Thanks for the thoughtful feedback I really appreciate it!

Ok so I did a big refactor of my pulleys and ran a test again and it still is not working. The first set of archimedes pulleys tops out and can't move anymore while the finger still hasn't moved. This is because of slack in the lines. I did not calculate slack in the lines into my calculations at all and am shocked by how much there is... Rather than do a major new overhaul with new math and new draw distances on every pulley AGAIN, I'm going to just drop the final pulley of the system so instead of 44:1 it will be 22:1 now. While we cut half the grip strength with this move, this might be okay after all. It still gives us 20lb of of burst grip strength I believe and 11lb of casual easy sustainable grip strength. Most common tasks should only require 8lb of grip strength anyways for a single joint tops. Because remember, I'm not doing a single motor for all 3 finger joints but one motor per joint which helps alot in the strength department and control department. So anyways, this hack I think is okay also because it hit me lately that I highly doubt I'd use the full beast mode burst strength of a 44:1 downgear anyways. I'd be too worried about the wear and tear on the fishing lines and pulleys and maintenance times getting too short between maintenance overhauls if the robot is using that level of grip strength for tasks. In reality, I am now imagining I will only let the robot do VERY minimal strength stuff to reduce the maintenance to a minimum.
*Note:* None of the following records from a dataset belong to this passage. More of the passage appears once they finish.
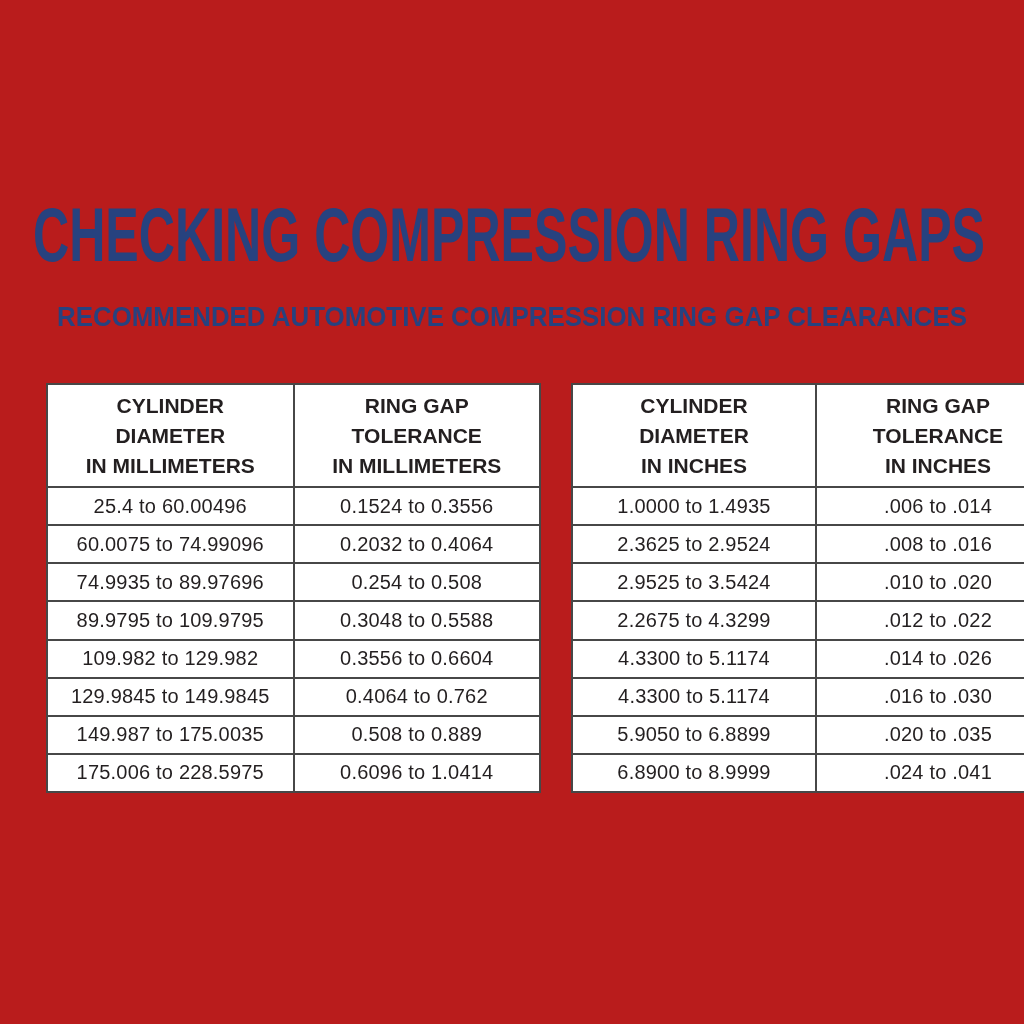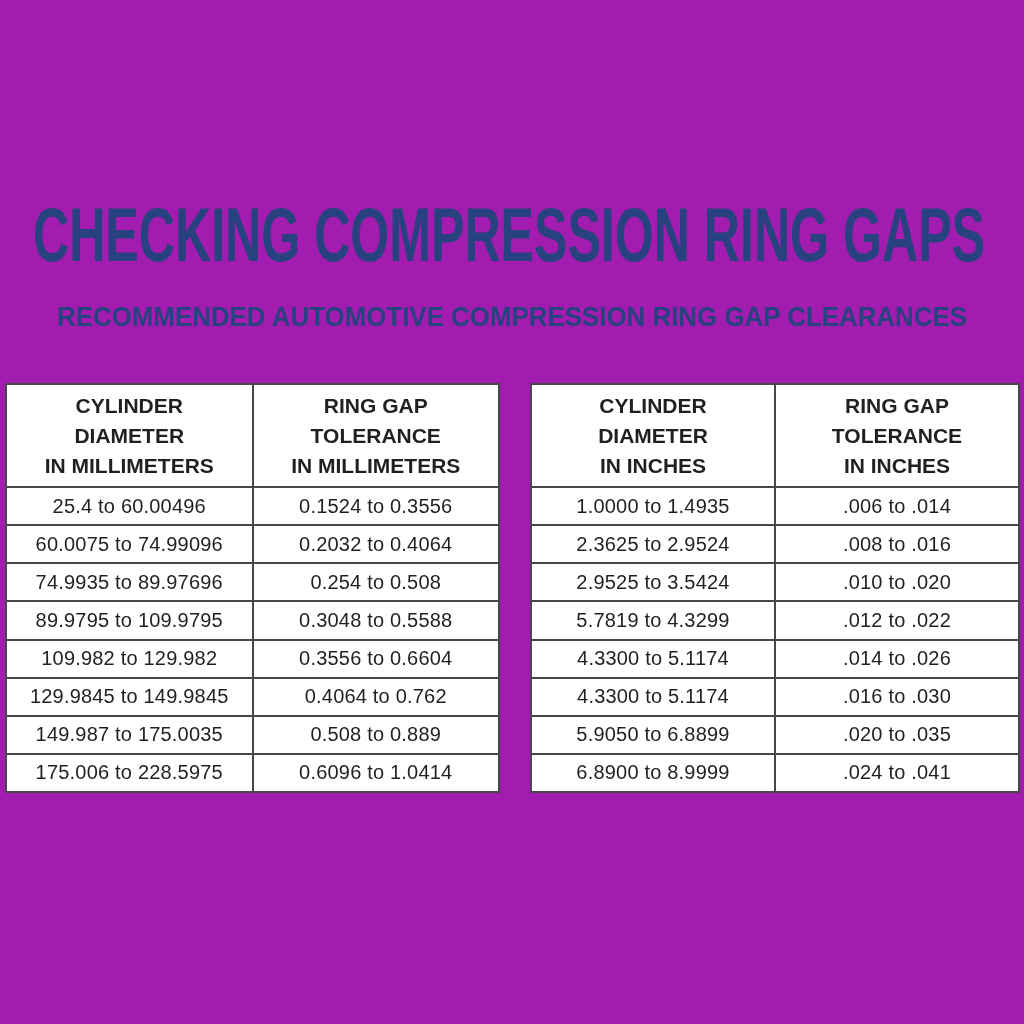"CHECKING COMPRESSION RING GAPS" .page { background: #a21caf -> #b91c1c }
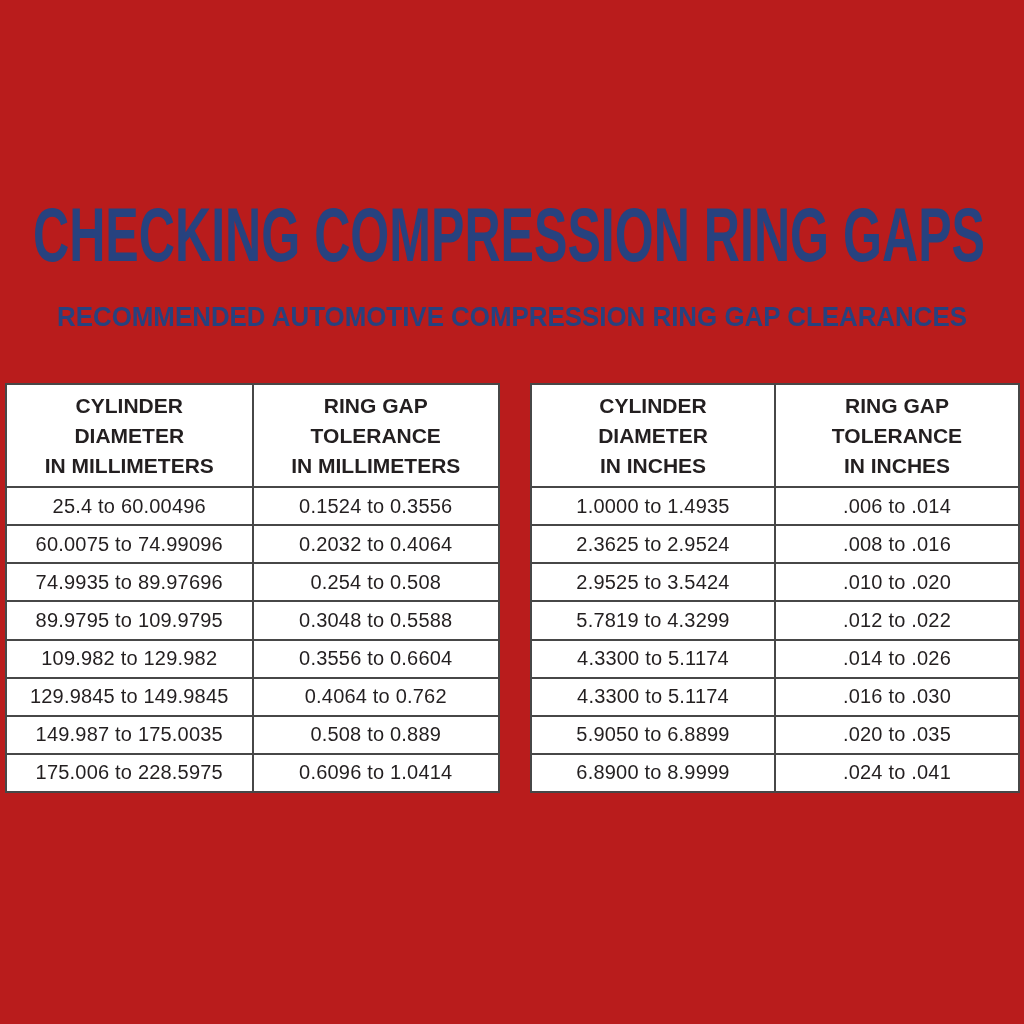"CYLINDER" table.ring-table { margin-left: none -> 41px }
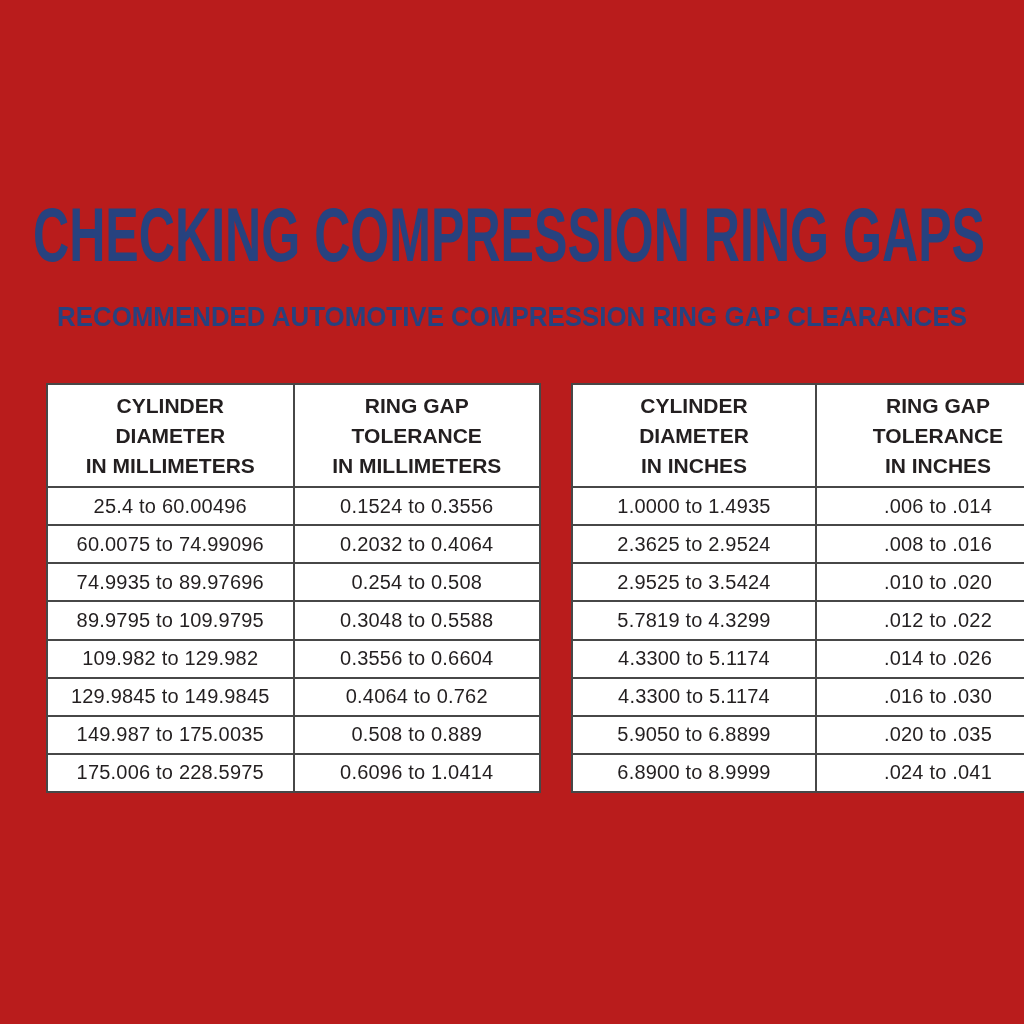"5.7819 to 4.3299" td { text: 5.7819 -> 2.2675 }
Like sewing, cutting, and delicately picking up small loads. I will treat it like it has the strength of my 4 year old just to baby it and make it last longer between repairs. Kind of like having a old beater car you don't trust and never throttling the engine hard but just gradually easing on the gas pedal to avoid blowing a gasket so to speak and avoid a trip to the mechanic. So that said I think 22:1 might actually be okay. And with that final pulley out of the way, I'll have WAY more than enough draw distance to bend the finger 90 degrees and account for string slack AND account for string stretch over time without any issues at all. Much better. Not to mention we do pick up speed this way and that might be a VERY nice feature when all is said and done. A faster moving finger can speed up its work I think. Like notice how 3d printers go way faster and that speeds up prints. So speed might be king over grip strength in the end perhaps. It's a tradeoff.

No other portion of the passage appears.